Resistin mediates the hepatic stellate cell phenotype

Figure 3 Resistin promotes hepatic stellate cells proliferation and migration but decreases hepatic stellate cells apoptosis in an interleukin 6 and monocyte chemotactic protein-1 dependent mechanism. BrdU, enzyme-linked immunosorbent assay, Wound Scratch Assay (or Boyden chamber) and annexin V/IP flow cytometry were performed to determine hepatic stellate cells (HSCs) proliferation, migration and apoptosis, respectively. For the interleukin 6 (IL-6) and monocyte chemotactic protein-1 (MCP-1) inhibition experiments, IL-6 and MCP-1 neutralizing antibodies (5 μg/mL and 10 μg/mL, respectively) were added to the culture 1 h before resistin (500 ng/mL) administration.

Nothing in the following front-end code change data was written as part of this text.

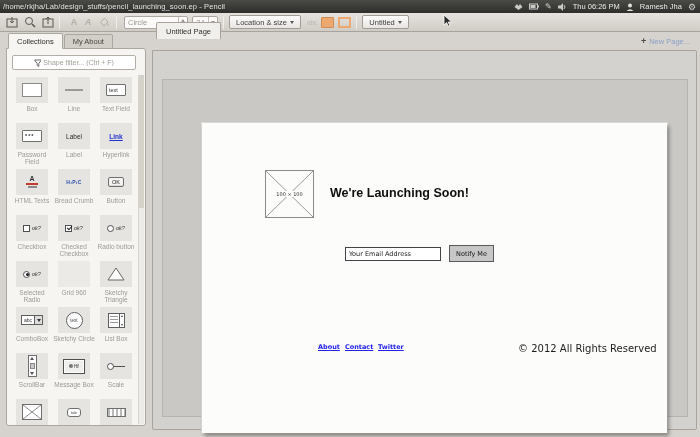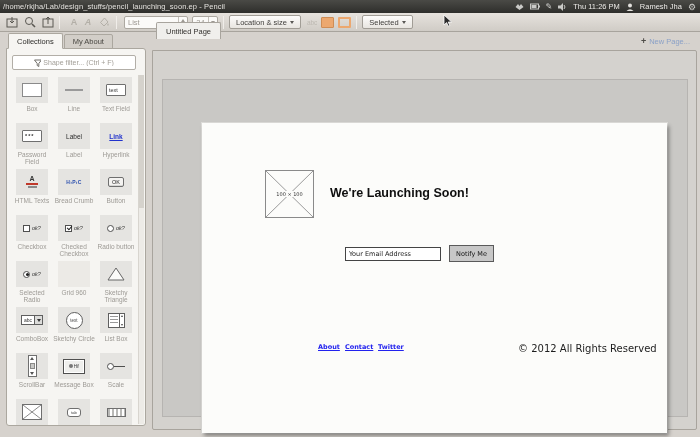--- a/index.html
+++ b/index.html
@@ -182,21 +182,21 @@
             <rect x="1.5" y="2" width="5" height="3" fill="#c9c9c6"></rect>
           </svg>
       </span>
       <span class="tray-glyph">✎</span>
       <span>
         <svg width="9" height="8">
             <polygon points="0,2.5 2.5,2.5 5,0 5,8 2.5,5.5 0,5.5" fill="#c9c9c6"></polygon>
             <path d="M6,2 Q8,4 6,6" stroke="#c9c9c6" fill="none"></path>
           </svg>
       </span>
-      <span class="tray-clock">Thu 11:26 PM</span>
+      <span class="tray-clock">Thu 06:26 PM</span>
       <span>
         <svg width="8" height="8">
             <circle cx="4" cy="2.5" r="2" fill="#e3e1dd"></circle>
             <path d="M0.5,8 Q4,4.5 7.5,8 Z" fill="#e3e1dd"></path>
           </svg>
       </span>
       <span class="tray-user">Ramesh Jha</span>
       <span class="tray-glyph" style="font-size:9px;">⚙</span>
     </div>
   </div>
@@ -224,21 +224,21 @@
     <span class="tb-dis">A</span>
     <span class="tb-dis it">A</span>
     <span class="tb-ico">
       <svg width="11" height="11">
           <path d="M5.5,1 L9,5 L5,9 L1.5,5.5 Z" fill="none" stroke="#b3afa7"></path>
           <path d="M9,6 q1.5,2 0,3 q-1.5,-1 0,-3" fill="#b3afa7"></path>
         </svg>
     </span>
     <span class="tb-sep"></span>
     <div class="combo combo-font">
-      <span class="txt">List</span>
+      <span class="txt">Circle</span>
       <span class="stepper">
           <i class="arr-up"></i>
           <i class="arr-dn"></i>
         </span>
     </div>
     <div class="combo combo-size">
       <span class="txt">24</span>
       <span class="stepper">
           <i class="arr-dn"></i>
         </span>
@@ -246,21 +246,21 @@
     <span class="tb-sep"></span>
     <div class="tb-btn">
       <span>Location &amp; size</span>
       <i class="arr-dn"></i>
     </div>
     <span class="abc-dim">abc</span>
     <span class="swatch swatch-fill" style="background:#eca86f;"></span>
     <span class="swatch swatch-stroke"></span>
     <span class="tb-sep"></span>
     <div class="tb-btn">
-      <span>Selected</span>
+      <span>Untitled</span>
       <i class="arr-dn"></i>
     </div>
   </div>
 
   <span class="cursor">
     <svg width="10" height="14">
         <path d="M1,1 L1,11 L3.6,8.6 L5.2,12.2 L6.8,11.4 L5.2,8 L8.6,8 Z" fill="#2b2b2b" stroke="#fff" stroke-width="0.8"></path>
       </svg>
   </span>
 

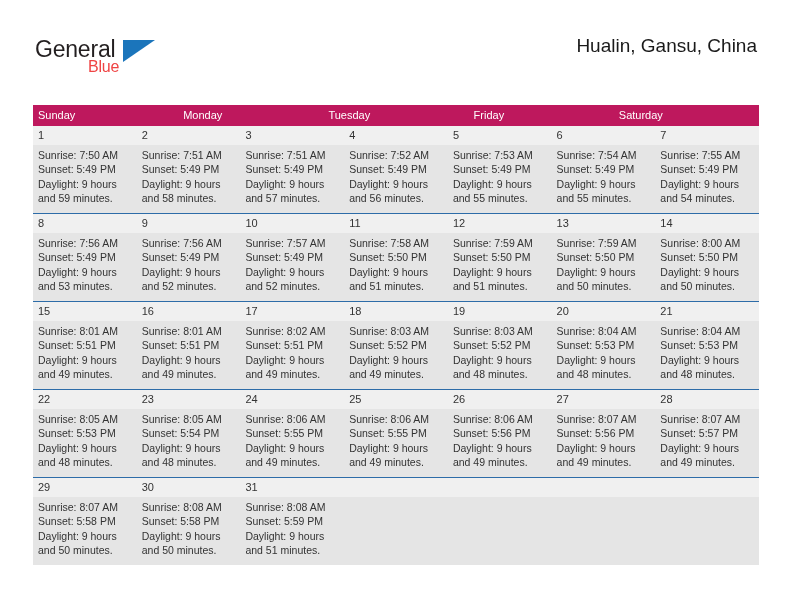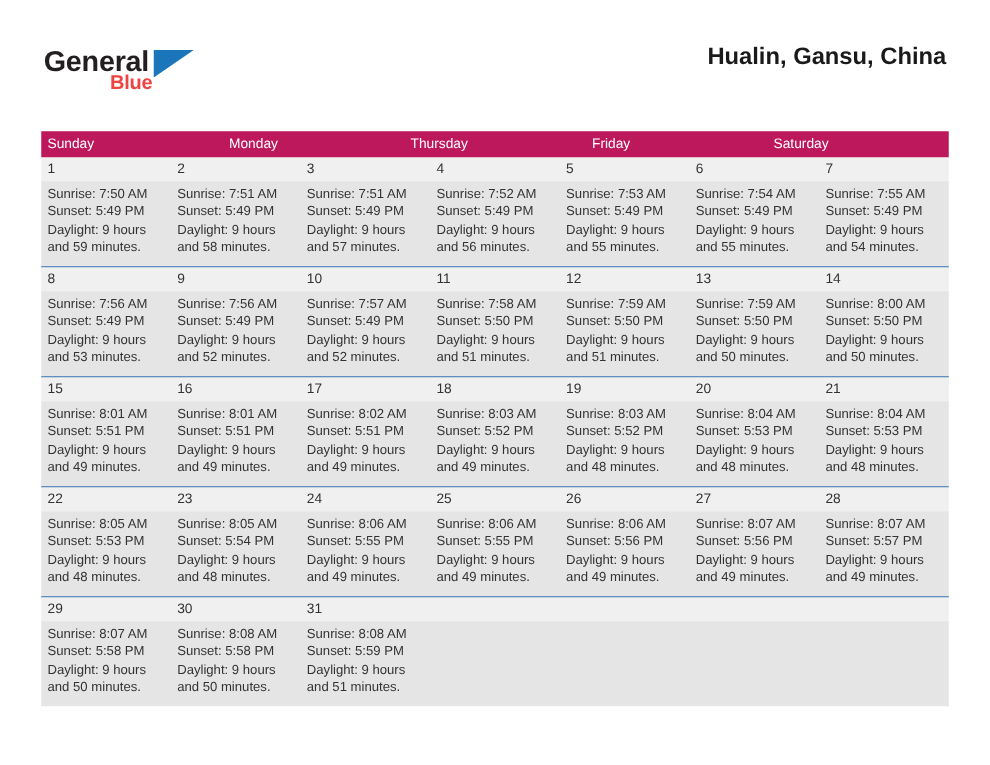--- a/index.html
+++ b/index.html
@@ -20,21 +20,20 @@
     height: 612px;
     box-sizing: border-box;
   }
 
   
   .header {
     position: absolute;
     left: 0; top: 0;
     width: 792px;
     height: 100px;
-    font-weight: bold;
   }
   .logo {
     position: absolute;
     left: 35px;
     top: 36px;
     width: 200px;
     height: 56px;
   }
   .logo-general {
     position: absolute;
@@ -162,21 +161,21 @@
       <div class="cal-subtitle">Hualin, Gansu, China</div>
     </div>
 
   </div>
 
   <div class="calendar">
 
     <div class="dow-row">
       <div class="dow-cell">Sunday</div>
       <div class="dow-cell">Monday</div>
-      <div class="dow-cell">Thursday</div>
+      <div class="dow-cell">Tuesday</div>
       <div class="dow-cell">Friday</div>
       <div class="dow-cell">Saturday</div>
     </div>
 
     <div class="week">
       <div class="week-daynums">
         <div class="daynum-cell">1</div>
         <div class="daynum-cell">2</div>
         <div class="daynum-cell">3</div>
         <div class="daynum-cell">4</div>

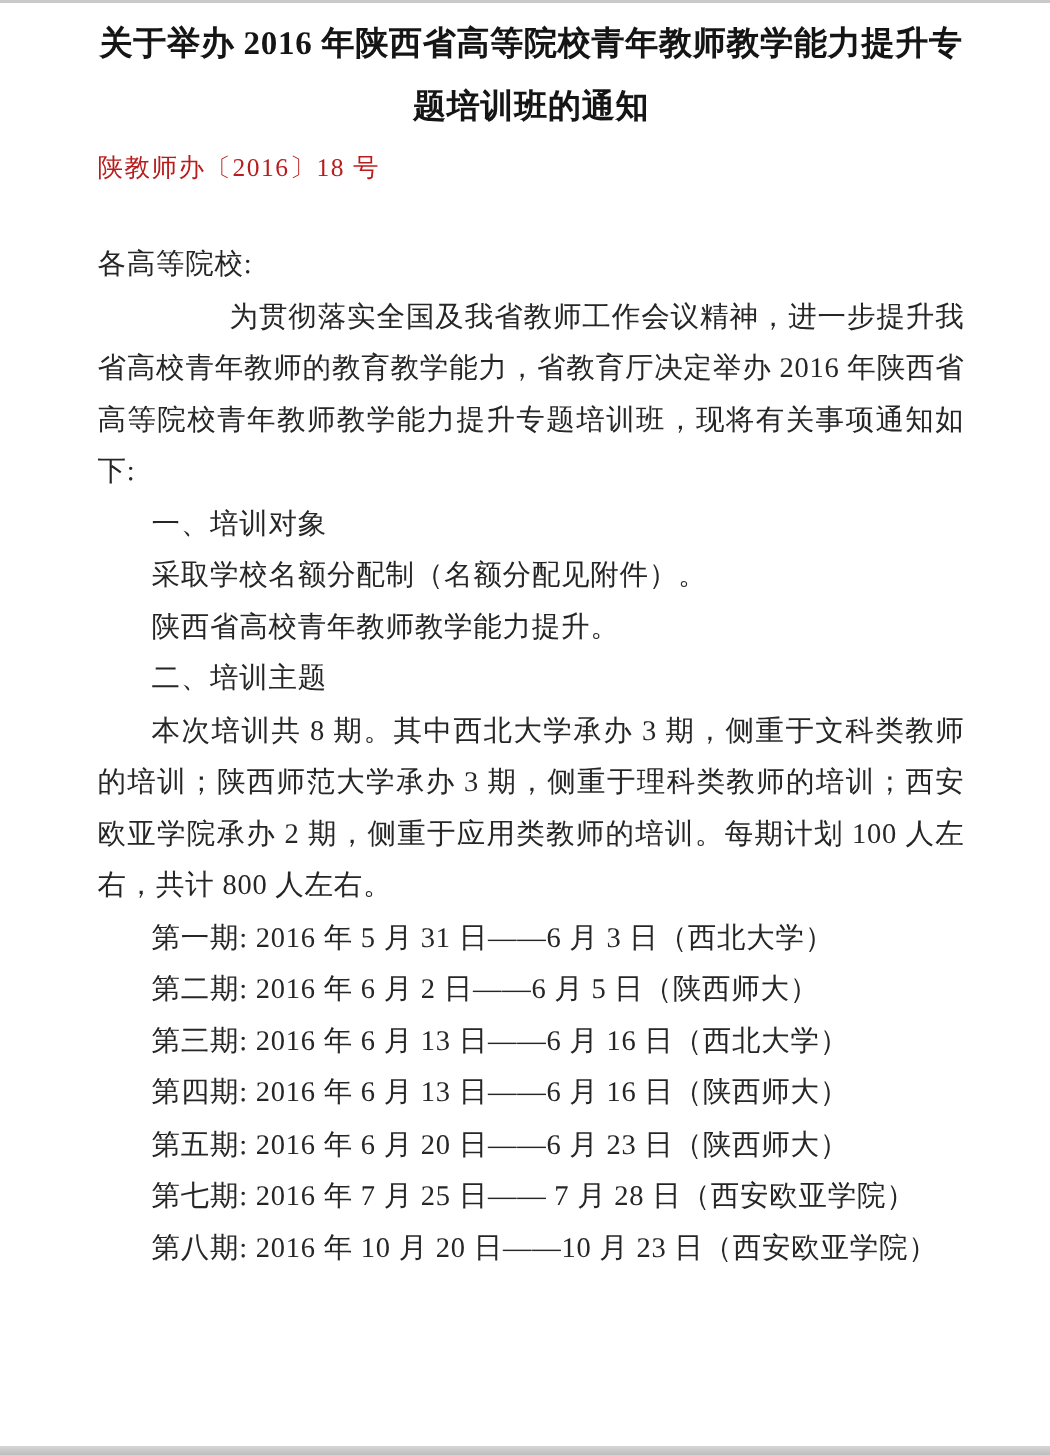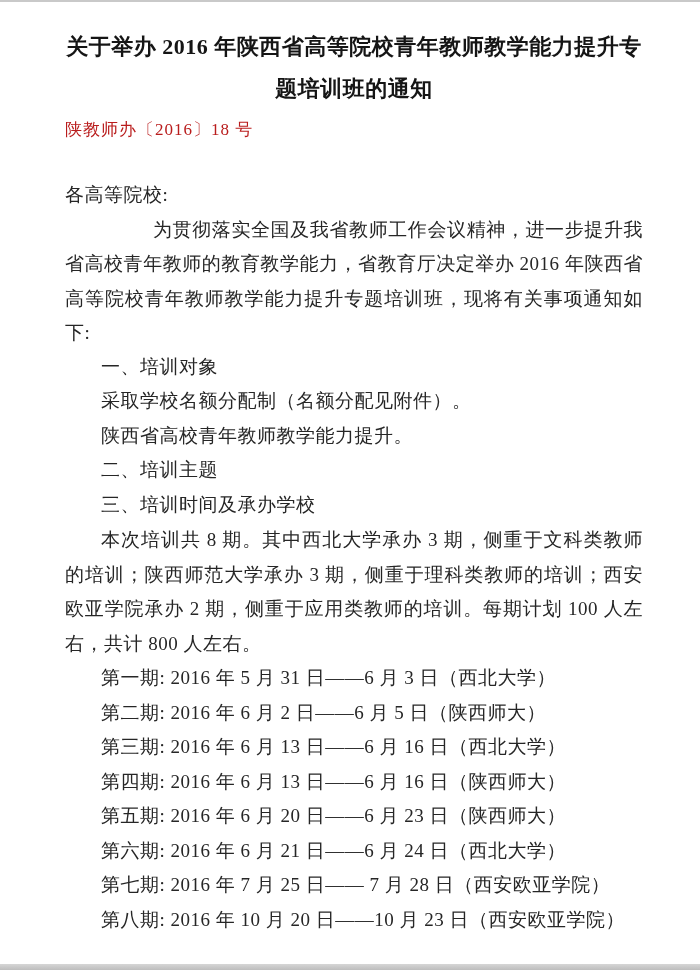--- a/index.html
+++ b/index.html
@@ -21,21 +21,21 @@
     left: 0;
     width: 700px;
     background: #c9c9c9;
   }
   .scan-edge.top { top: 0; height: 2px; }
   .scan-edge.bottom { bottom: 0; height: 6px; background: linear-gradient(#d6d6d6, #bdbdbd); }
 
   .content {
     position: absolute;
     left: 65px;
-    top: 26px;
+    top: 8px;
     width: 578px;
   }
 
   .title {
     margin: 0;
     text-align: center;
     font-size: 22px;
     font-weight: bold;
     color: #151515;
     line-height: 42px;
@@ -62,21 +62,21 @@
 
   .salutation { }
 
   .para {
     text-align: justify;
     text-justify: inter-ideograph;
   }
   .para.intro { text-indent: 88px; }
   .para.hosting { text-indent: 36px; }
 
-  .indent-1 { padding-left: 36px; font-family: Liberation Mono, monospace; }
+  .indent-1 { padding-left: 36px; }
 
   .schedule-item { padding-left: 36px; white-space: nowrap; }
 </style>
 </head>
 <body>
 
 <div class="page">
   <div class="scan-edge top"></div>
 
   <div class="content">
@@ -93,30 +93,28 @@
       <div class="salutation">各高等院校:</div>
 
       <p class="para intro">为贯彻落实全国及我省教师工作会议精神，进一步提升我省高校青年教师的教育教学能力，省教育厅决定举办 2016 年陕西省高等院校青年教师教学能力提升专题培训班，现将有关事项通知如下:</p>
 
       <div class="indent-1">一、培训对象</div>
       <div class="indent-1">采取学校名额分配制（名额分配见附件）。</div>
 
       <div class="indent-1">陕西省高校青年教师教学能力提升。</div>
       <div class="indent-1">二、培训主题</div>
 
-      <div class="indent-1">三、培训时间及承办学校</div>
       <p class="para hosting">本次培训共 8 期。其中西北大学承办 3 期，侧重于文科类教师的培训；陕西师范大学承办 3 期，侧重于理科类教师的培训；西安欧亚学院承办 2 期，侧重于应用类教师的培训。每期计划 100 人左右，共计 800 人左右。</p>
 
       <div class="schedule">
         <div class="schedule-item">第一期: 2016 年 5 月 31 日——6 月 3 日（西北大学）</div>
         <div class="schedule-item">第二期: 2016 年 6 月 2 日——6 月 5 日（陕西师大）</div>
         <div class="schedule-item">第三期: 2016 年 6 月 13 日——6 月 16 日（西北大学）</div>
         <div class="schedule-item">第四期: 2016 年 6 月 13 日——6 月 16 日（陕西师大）</div>
         <div class="schedule-item">第五期: 2016 年 6 月 20 日——6 月 23 日（陕西师大）</div>
-        <div class="schedule-item">第六期: 2016 年 6 月 21 日——6 月 24 日（西北大学）</div>
         <div class="schedule-item">第七期: 2016 年 7 月 25 日—— 7 月 28 日（西安欧亚学院）</div>
         <div class="schedule-item">第八期: 2016 年 10 月 20 日——10 月 23 日（西安欧亚学院）</div>
       </div>
 
     </div>
   </div>
 
   <div class="scan-edge bottom"></div>
 </div>
 

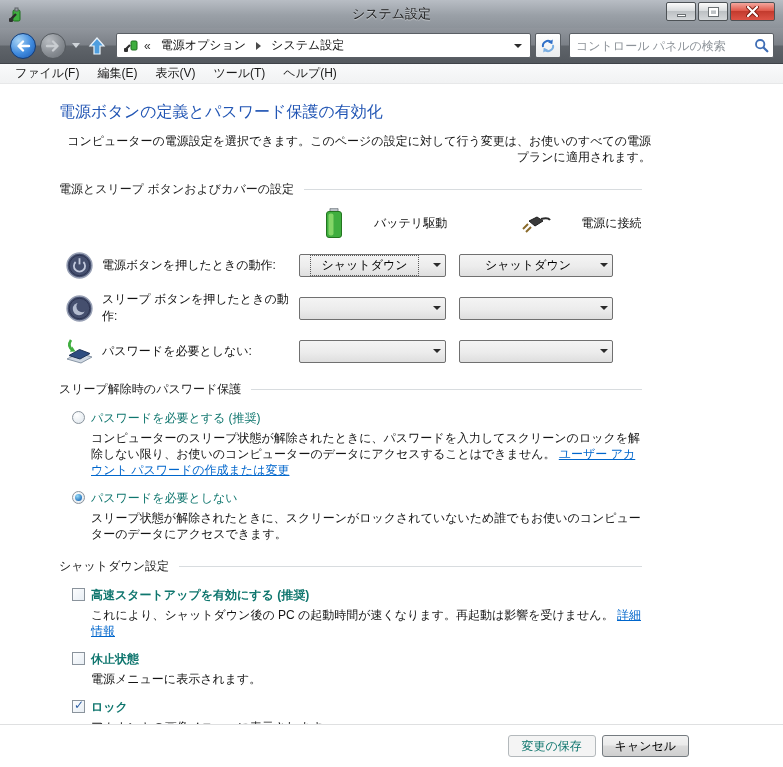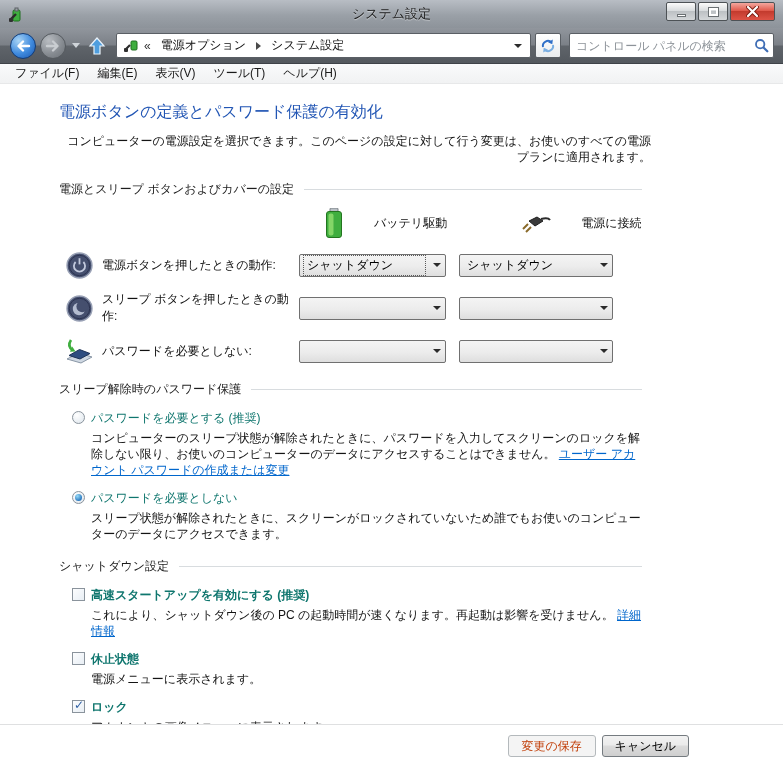--- a/index.html
+++ b/index.html
@@ -69,22 +69,22 @@
   .col-headers{display:flex;align-items:center;margin:8px 0 12px 265px;height:34px;gap:20px;}
   .col-label{font-size:12px;color:#111;margin-left:10px;}
   .plug-col{margin-left:54px;}
 
   .setting-row{display:flex;align-items:center;height:26px;margin:0 0 17px 5px;}
   .row-icon{width:30px;height:28px;margin-right:8px;display:flex;align-items:center;justify-content:center;flex:none;}
   .row-label{width:197px;font-size:12px;color:#111;}
   .combo{position:relative;width:147px;height:23px;border:1px solid #707070;border-radius:2px;
     background:linear-gradient(180deg,#f4f4f4,#ececec 55%,#dedede);display:flex;align-items:center;}
   .combo.second{width:154px;margin-left:13px;}
-  .combo-value{flex:1;font-size:12px;color:#000;height:19px;line-height:19px;margin:4px;padding:0 3px;
-    overflow:hidden;white-space:nowrap;}
+  .combo-value{flex:1;font-size:12px;color:#000;height:19px;line-height:19px;margin:11px;padding:0 3px;
+    overflow:hidden;white-space:nowrap;text-align:center;}
   .combo.focused .combo-value{outline:1px dotted #5a5a5a;}
   .combo-arrow-box{width:16px;height:100%;display:flex;align-items:center;justify-content:center;}
 
   .option{display:grid;grid-template-columns:19px 1fr;margin:12px 0 10px 13px;width:575px;}
   .option .ctrl{margin-top:1px;}
   .option-label{font-size:12px;color:#0f766e;}
   .option-label.bold{font-weight:bold;}
   .option-desc{grid-column:2;font-size:12px;color:#141414;line-height:16px;margin-top:3px;width:556px;}
   a.inline-link{color:#0066cc;text-decoration:underline;}
 
@@ -95,21 +95,21 @@
     background:radial-gradient(circle at 35% 30%,#96dbf8,#2674bd 75%);}
   .checkbox{width:13px;height:13px;border:1px solid #8a939c;position:relative;
     background:linear-gradient(135deg,#fcfdfe,#e8eef4);}
   .checkbox.checked::after{content:"✓";position:absolute;left:1px;top:-3px;font-size:12px;font-weight:bold;color:#2f5fa3;}
 
   
   .footer{height:43px;background:#fff;border-top:1px solid #dfe0e1;display:flex;align-items:center;
     justify-content:flex-end;padding-right:94px;gap:6px;}
   .btn{height:22px;min-width:88px;font-size:12px;padding:0 12px;border-radius:3px;
     font-family:"Liberation Sans","DejaVu Sans",sans-serif;display:flex;align-items:center;justify-content:center;}
-  .btn.disabled{border:1px solid #b4b9bc;background:#f4f4f4;color:#c2410c;}
+  .btn.disabled{border:1px solid #b4b9bc;background:#f4f4f4;color:#0f766e;}
   .btn.normal{border:1px solid #757b80;color:#000;
     background:linear-gradient(180deg,#f2f2f2,#ebebeb 45%,#dbdbdb 50%,#cfcfcf);min-width:76px;}
 </style>
 </head>
 <body>
 
 <div class="window">
 
   <div class="titlebar">
     <svg class="app-icon" viewBox="0 0 17 17">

Resistin (500 ng/mL) was added to rat HSCs at day 4 for 24 h. Absorbance was measured and apoptosis assessed. For the migration assay, rat HSCs at day 6 were used. After a scratch wound was made, resistin (500 ng/mL) was added and the cells were cultured for 6 h and photographed. For the Boyden chamber assay, the detailed procedure is described in the Materials and Methods section. A: Resistin promoted HSC proliferation and migration, but inhibited HSC apoptosis, while IL-6 and MCP-1 antibodies reversed the resistin-induced HSC phenotype; B: The Boyden chamber assay confirmed that resistin enhanced HSC migration and MCP-1 neutralization reversed this effect. Results are mean ± SD of at least three independent experiments performed in triplicate. ^aP < 0.05 and ^bP < 0.01 vs control (untreated); ^cP < 0.05 vs resistin treatment alone.